Imaduddin Abdullah, Ph.D Candidate menyoroti sektor energi yang juga terpengaruh signifikan oleh pandemi.
“Sama seperti sektor-sektor lain dari pertumbuhan ekonomi suatu negara masa Covid-19. Begitu pula tinjauan stimulus fiskal terhadap sektor energi yang dialami sektor kelistrikan yang masih mampu bertahan dibanding sektor energi lainnya,” katanya.

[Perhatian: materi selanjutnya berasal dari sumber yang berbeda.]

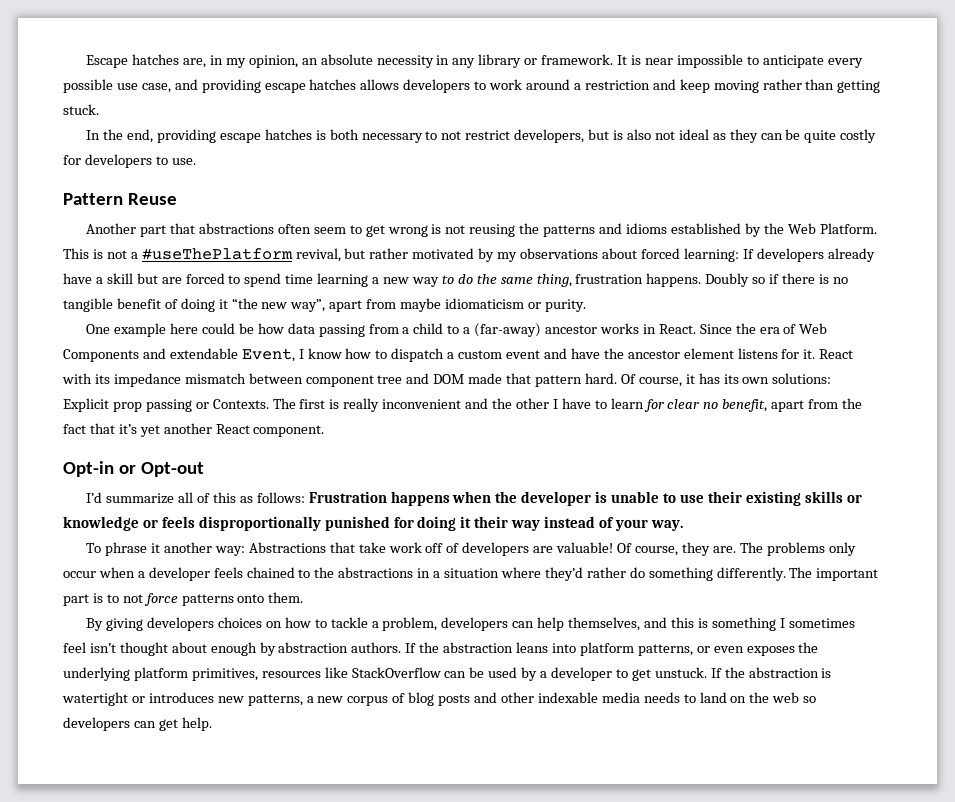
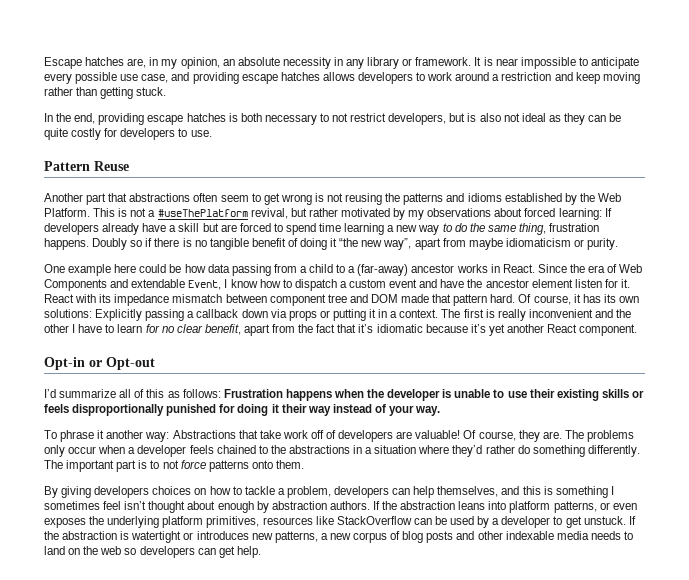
[737,348,778,359] listens -> [574,279,602,288] listen
[63,398,269,412] Explicit prop passing or Contexts. -> [95,309,439,321] Explicitly passing a callback down via props or putting it in a context.
[667,399,719,409] clear no -> [161,324,203,333] no clear
(137, 429) none -> [376,324,486,333] idiomatic because it’s
[63,516,158,531] knowledge or -> (644, 394) none

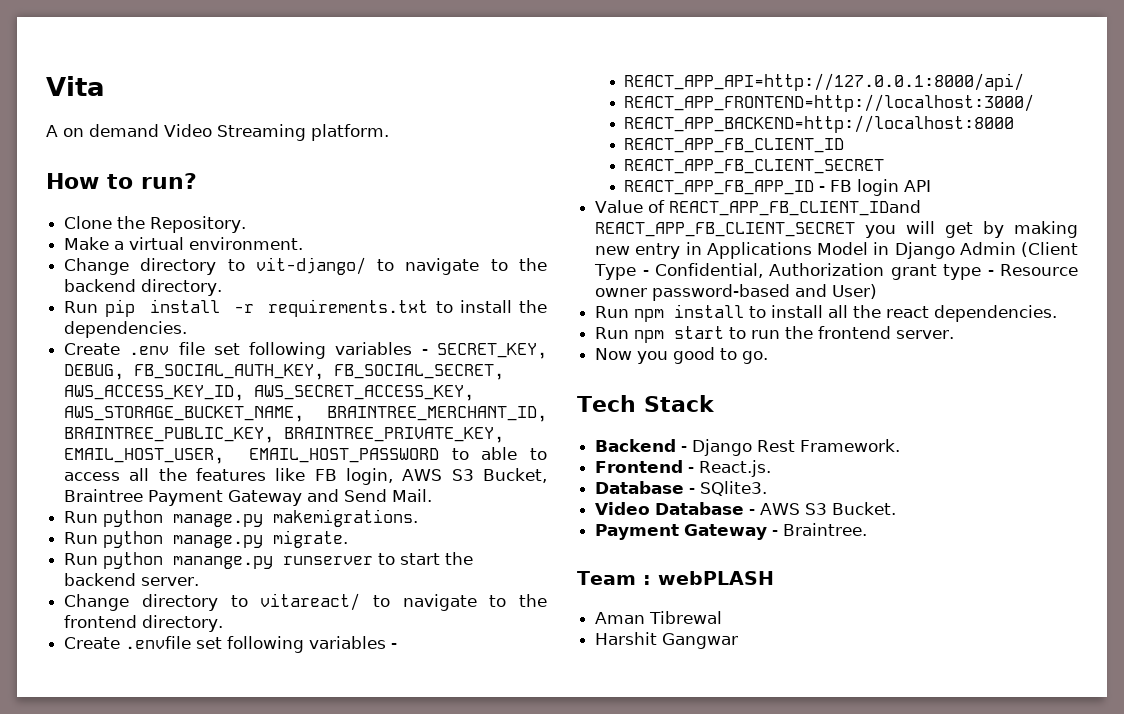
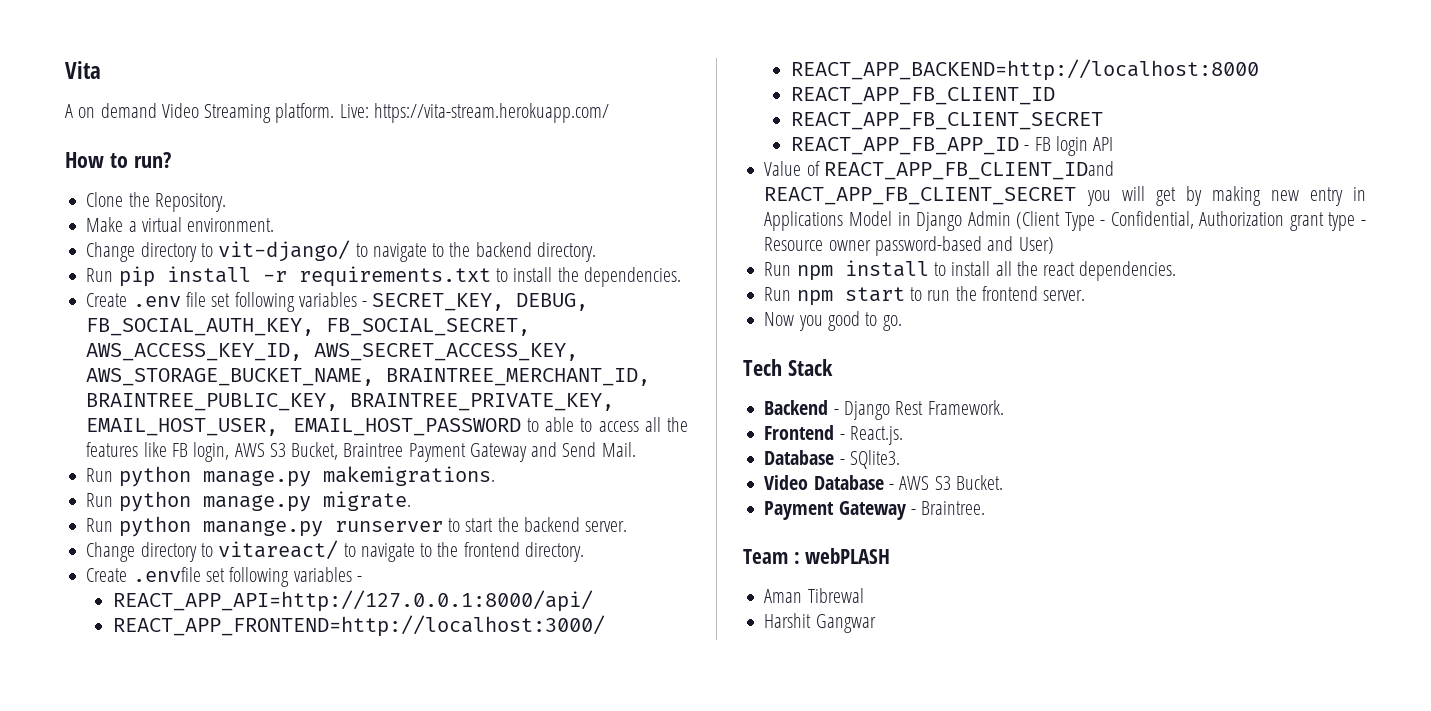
(389, 132) none -> [339,103,609,123] Live: https://vita-stream.herokuapp.com/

Menurut Imaduddin sektor transportasi global sebagai sektor penting dari pergerakan ekonomi karena penggunaan energi bahan bakar masih terpukul.
“Ditandai dengan sektor penerbangan dunia yang pertumbuhannya masih masih jauh di bawah level sebelum pandemi. Demikian pula tingkat kemacetan yang menurun di berbagai negara. Akibatnya, permintaan terhadap energi di seluruh dunia menjadi terpukul, kecuali di China,” katanya.
Penurunan permintaan sektor energi kata Imaduddin, paling rendah di masa pandemi sejak perang dunia ke 2.
“Hal itu juga berdampak pada harga komoditas energi dunia yang mengalami penurunan paling rendah semasa pandemi. Uniknya setelah melewati masa buruk pandemi, indeks harga komoditas energi dunia pada 2021 melesat jauh ke angka 120 ketimbang sebelum pandemi yang hanya sekitar 80,“ katanya.
Hal itu terjadi karena adanya perbaikan ekonomi di sejumlah negara di mana demand terhadap energi mengalami peningkatan cukup signifikan. Meski supply terhadap energy di sejumlah negara masih tertahan karena protokol kesehatan.
“Ke depan, sektor energy masih mengalami tantangan besar terutama dari mutasi virus covid 19 ataupun dari keberadaan vaksinasi yang timpang di berbagai negara. Kemudian juga tantangan dari target energy nasional terutama pada bauran energi baru dan terbarukan (EBT) dari 10,5 % (2015) menjadi 23% pada 2025. Tak ketinggalan juga tantangan dari stimulus fiskal yang diberikan pemerintah Indonesia yang cukup besar terhadap sektor lain, tetapi hanya sedikit terhadap sektor energy khususnya EBT, “ ujar Imaduddin.
Riza Annisa Pujrama, M.Si. menyatakan bahwa mobilisasi penerimaan dapat berjalan dengan pembenahan sistem perpajakan. Berlakunya Undang-Undang Harmonisasi Peraturan Perpajakan (UU HPP), seperti naiknya pajak pertambahan nilai (PPN) akan turut meningkatkan rasio perpajakan.
“Tax ratio kita rendah dan trennya terus menurun. Berisiko atau tidaknya [lonjakan utang], menurut saya ada risiko, mengingat kemampuan pajak kita rendah,” kata Riza.